Exercise: Below are entries. Pull out all lines containing "Brochure".

··· Data

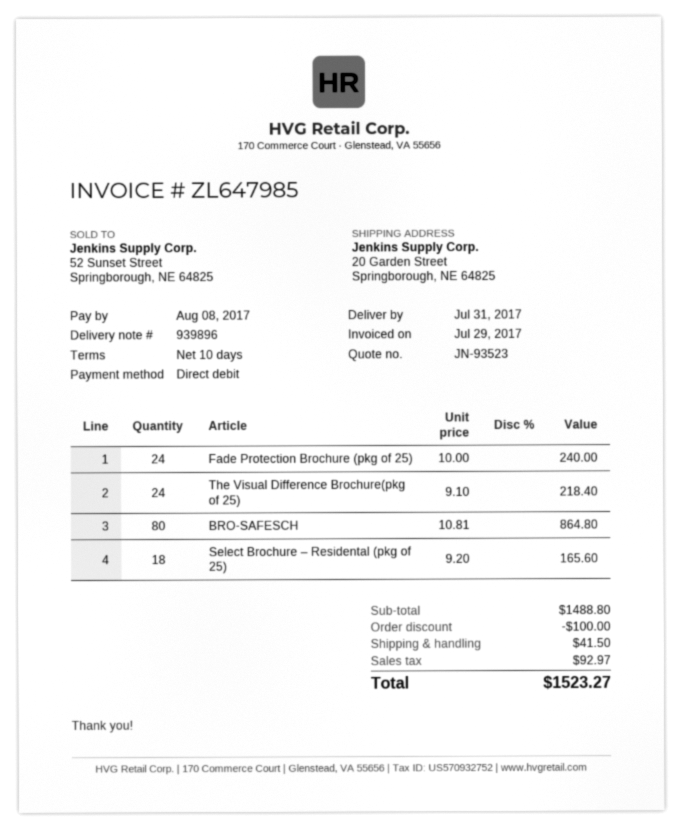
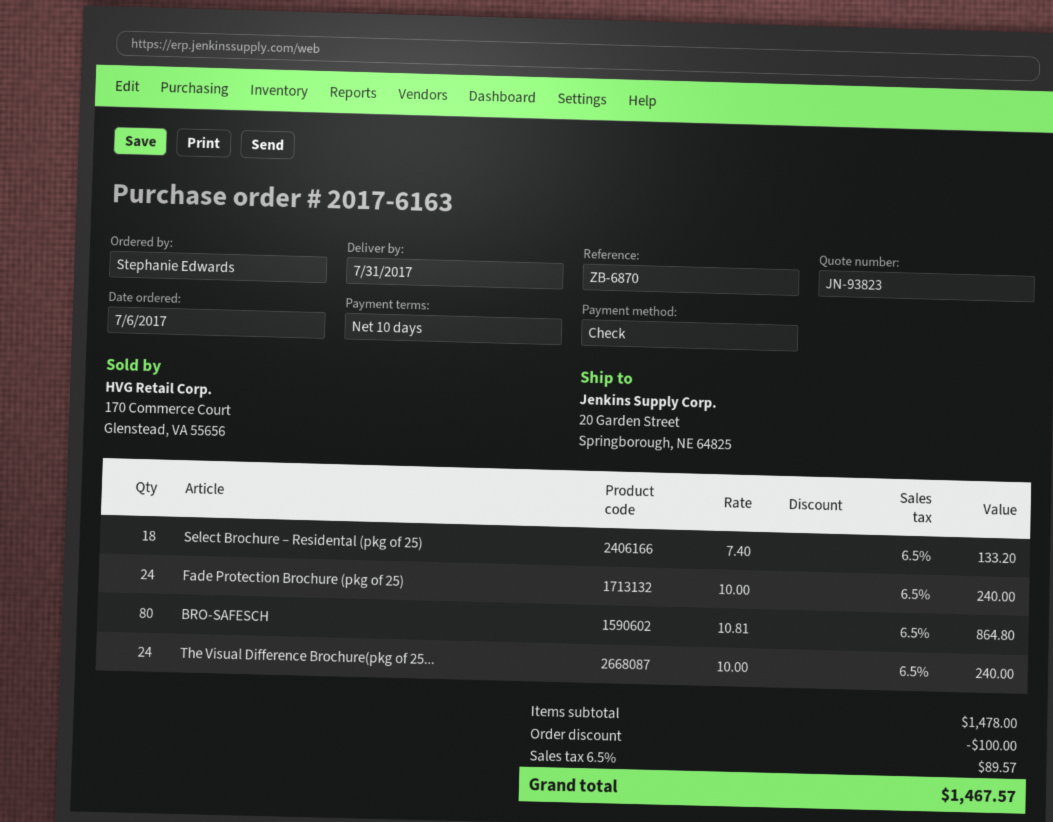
quote number: JN-93523 -> JN-93823
payment method: direct debit -> cheque
The Visual Difference Brochure(pkg of 25): 24 x 9.10 = 218.40 -> 24 x 10.00 = 240.00
Select Brochure – Residental (pkg of 25): 18 x 9.20 = 165.60 -> 18 x 7.40 = 133.20
subtotal: 1488.80 -> 1478.00
shipping: 41.50 -> none
tax: 92.97 -> 89.57
total: 1523.27 -> 1467.57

······

The completed task:
The Visual Difference Brochure(pkg of 25): 24 x 9.10 = 218.40 -> 24 x 10.00 = 240.00
Select Brochure – Residental (pkg of 25): 18 x 9.20 = 165.60 -> 18 x 7.40 = 133.20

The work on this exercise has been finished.